◆ **What you should do**: Tally the lines below that contain the word "subtotal". Only the number should be returned.
═════ Dataset ═════
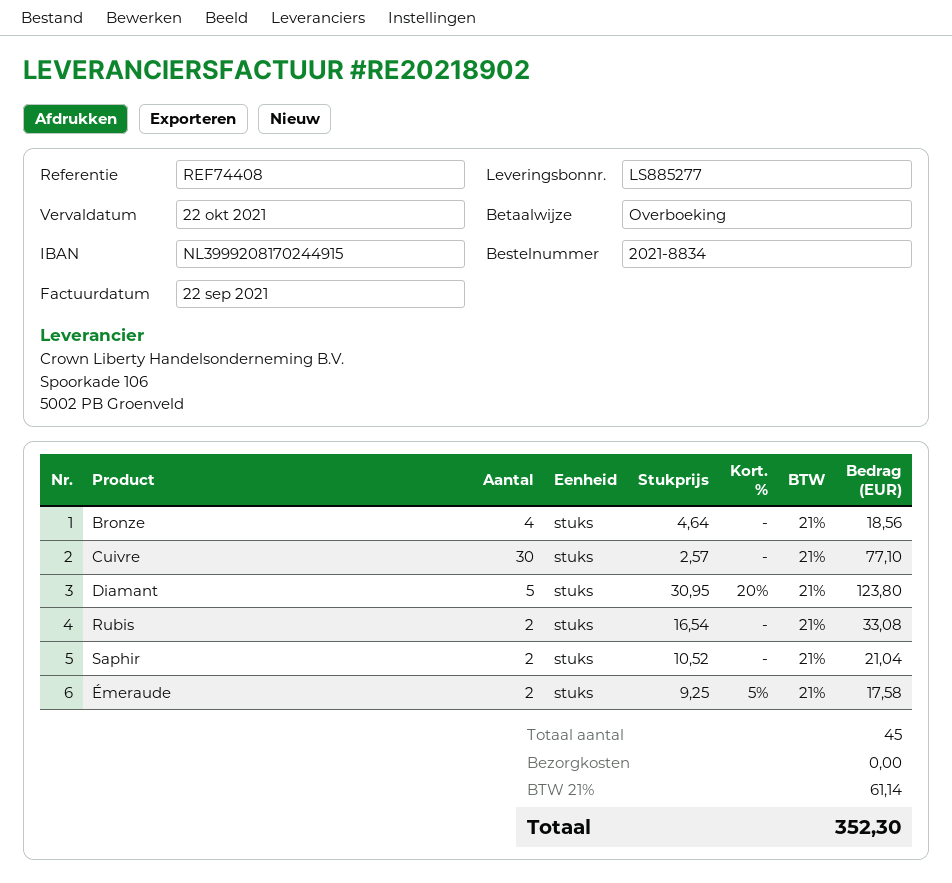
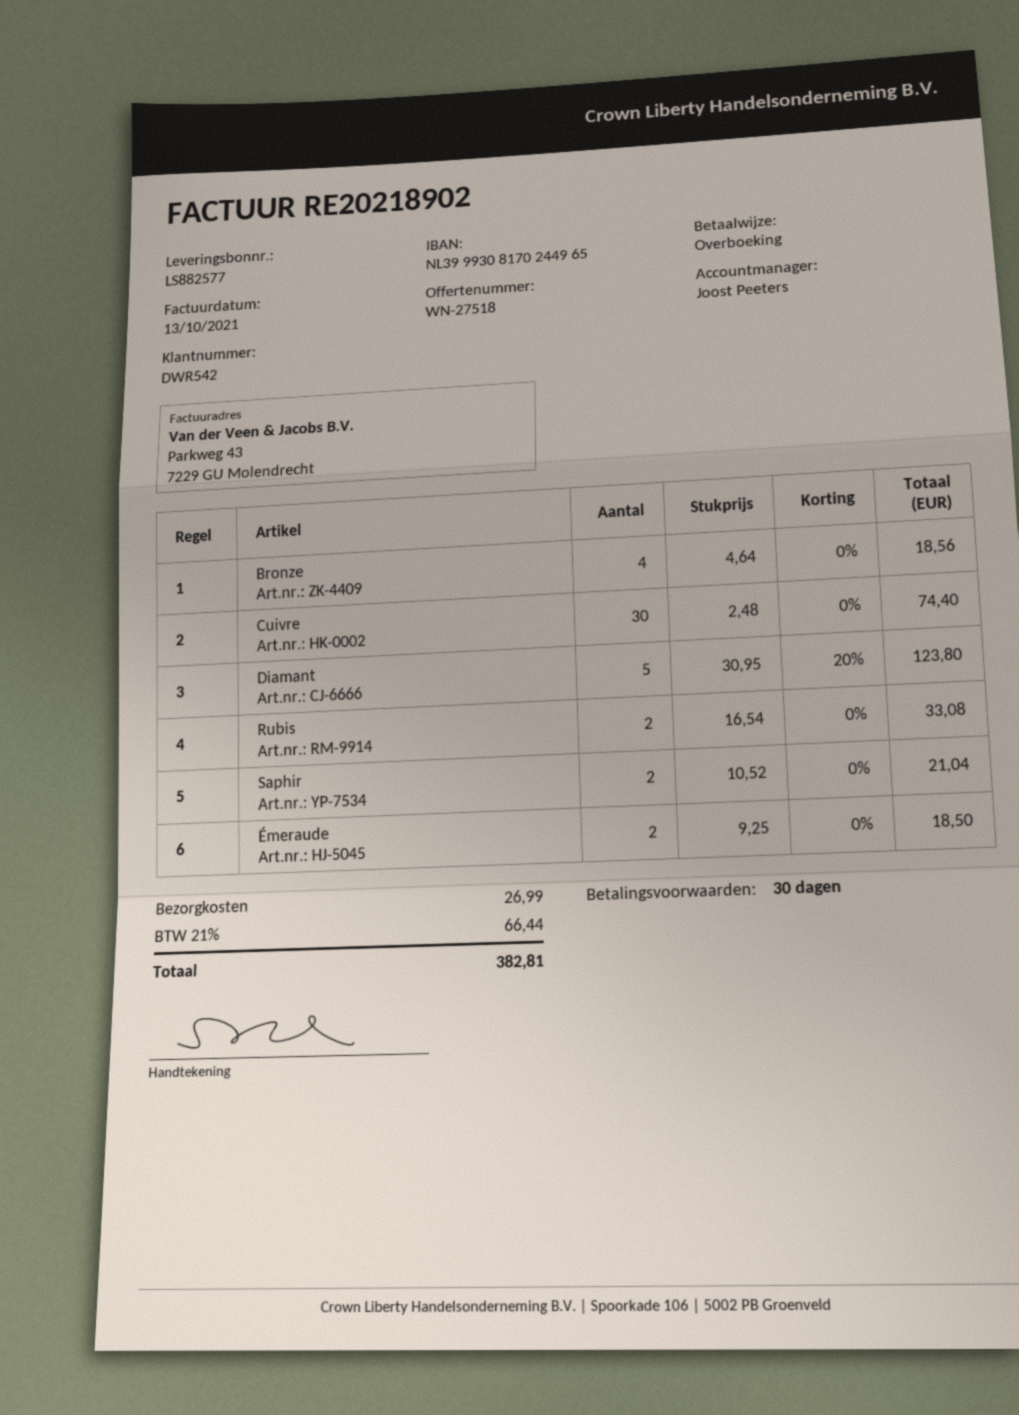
delivery note number: LS885277 -> LS882577
invoice date: 2021-09-22 -> 2021-10-13
bank account: NL3999208170244915 -> NL3999308170244965
Cuivre: 30 x 2.57 = 77.10 -> 30 x 2.48 = 74.40
Émeraude: 2 x 9.25 - 5% = 17.58 -> 2 x 9.25 = 18.50
shipping: 0.00 -> 26.99
tax: 21% = 61.14 -> 21% = 66.44
total: 352.30 -> 382.81

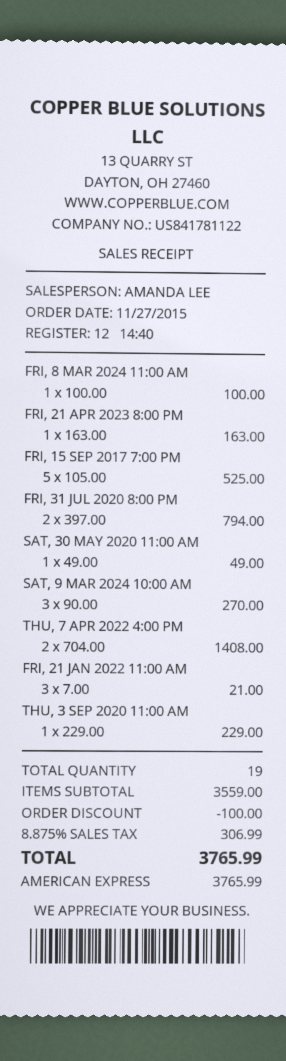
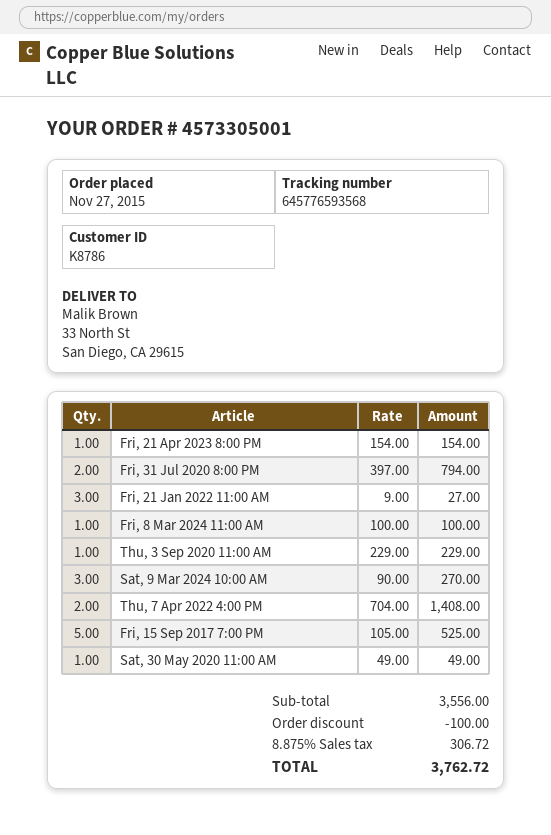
FRI, 21 APR 2023 8:00 PM: 1 x 163.00 = 163.00 -> 1 x 154.00 = 154.00
FRI, 21 JAN 2022 11:00 AM: 3 x 7.00 = 21.00 -> 3 x 9.00 = 27.00
subtotal: 3559.00 -> 3556.00
tax: 8.875% = 306.99 -> 8.875% = 306.72
total: 3765.99 -> 3762.72

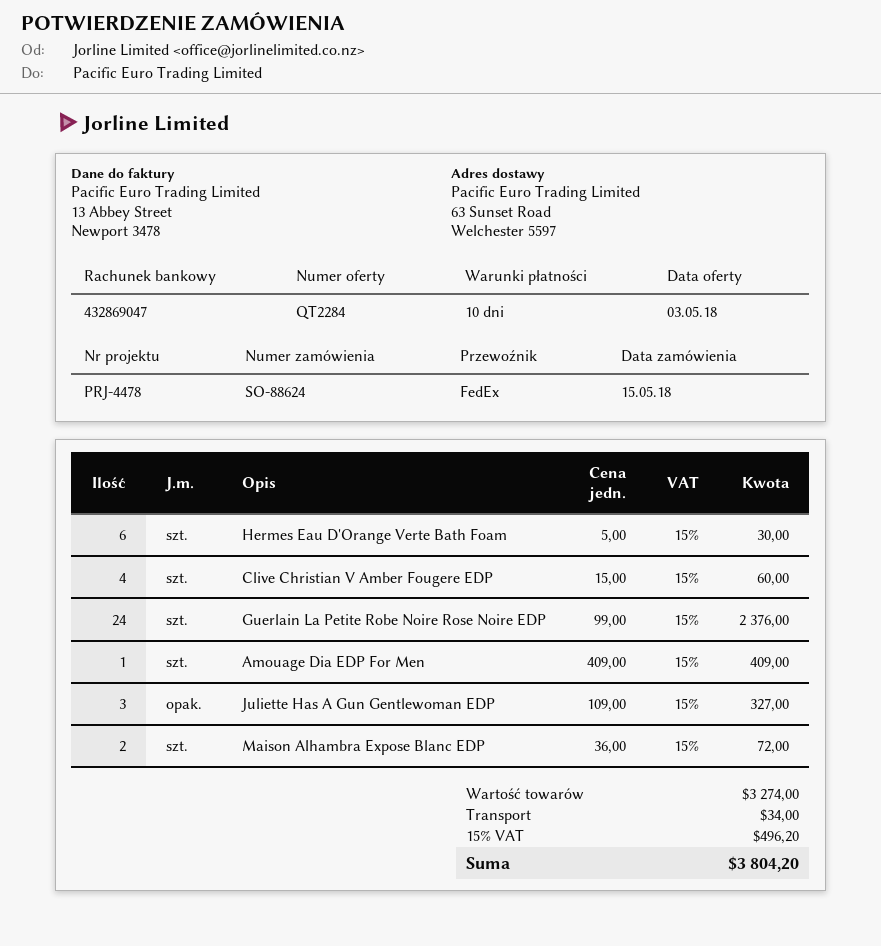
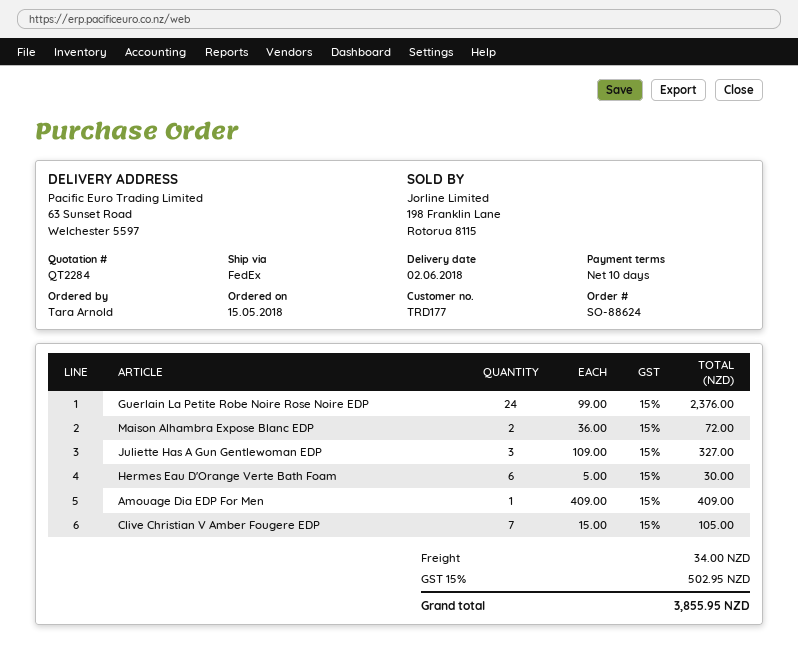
Clive Christian V Amber Fougere EDP: 4 x 15.00 = 60.00 -> 7 x 15.00 = 105.00
tax: 15% = 496.20 -> 15% = 502.95
total: 3804.20 -> 3855.95

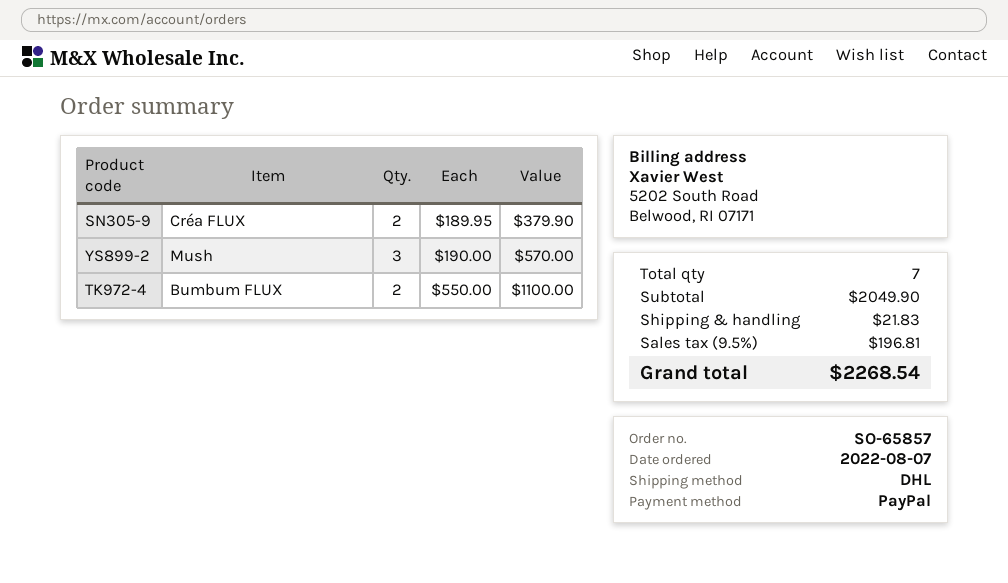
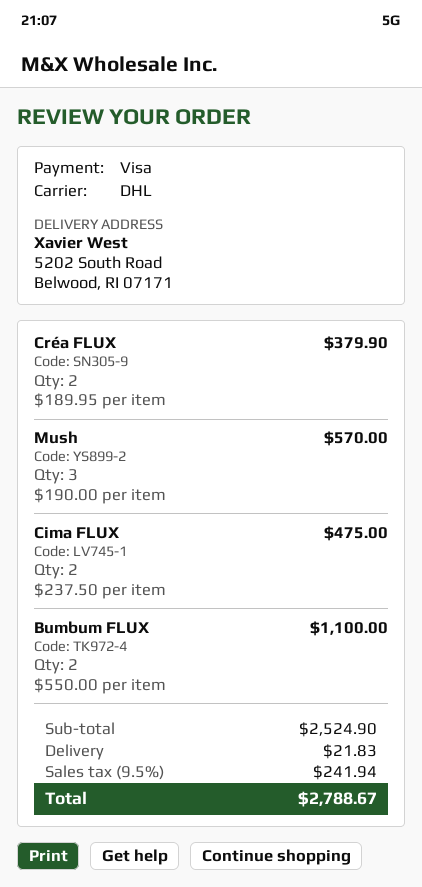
payment method: PayPal -> Visa
Cima FLUX: none -> 2 x 237.50 = 475.00
subtotal: 2049.90 -> 2524.90
tax: 9.5% = 196.81 -> 9.5% = 241.94
total: 2268.54 -> 2788.67

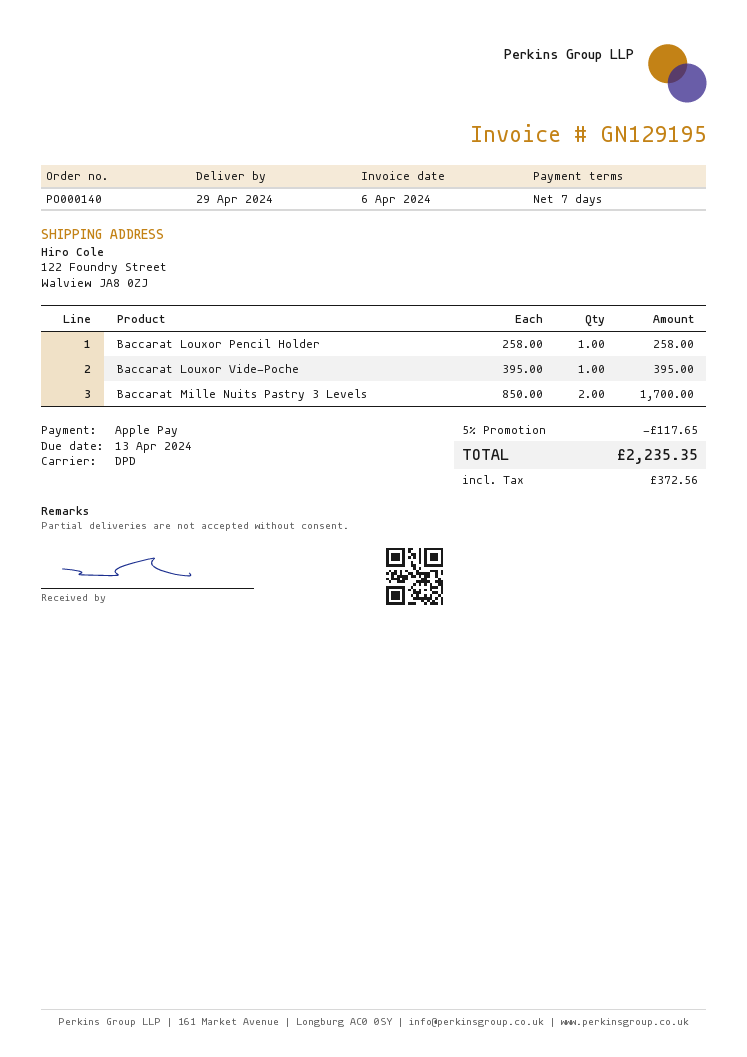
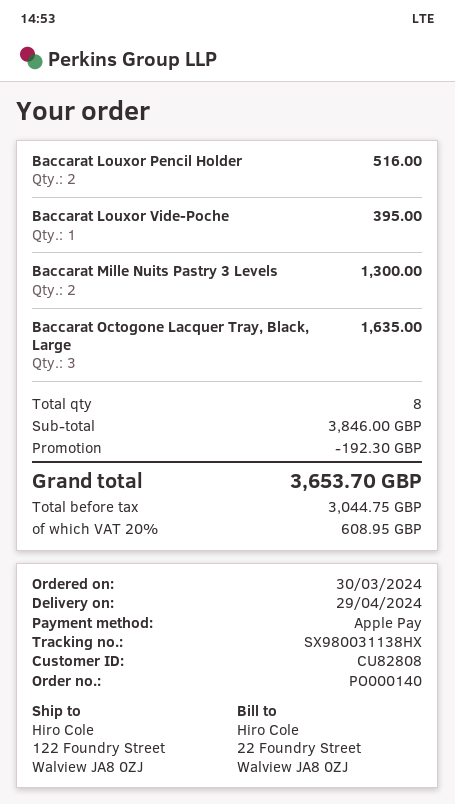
Baccarat Louxor Pencil Holder: 1 for 258.00 -> 2 for 516.00
Baccarat Mille Nuits Pastry 3 Levels: 2 for 1700.00 -> 2 for 1300.00
Baccarat Octogone Lacquer Tray, Black, Large: none -> 3 for 1635.00
discount: 117.65 -> 192.30
tax: 372.56 -> 608.95
total: 2235.35 -> 3653.70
═════
◆ **Expected output**: 2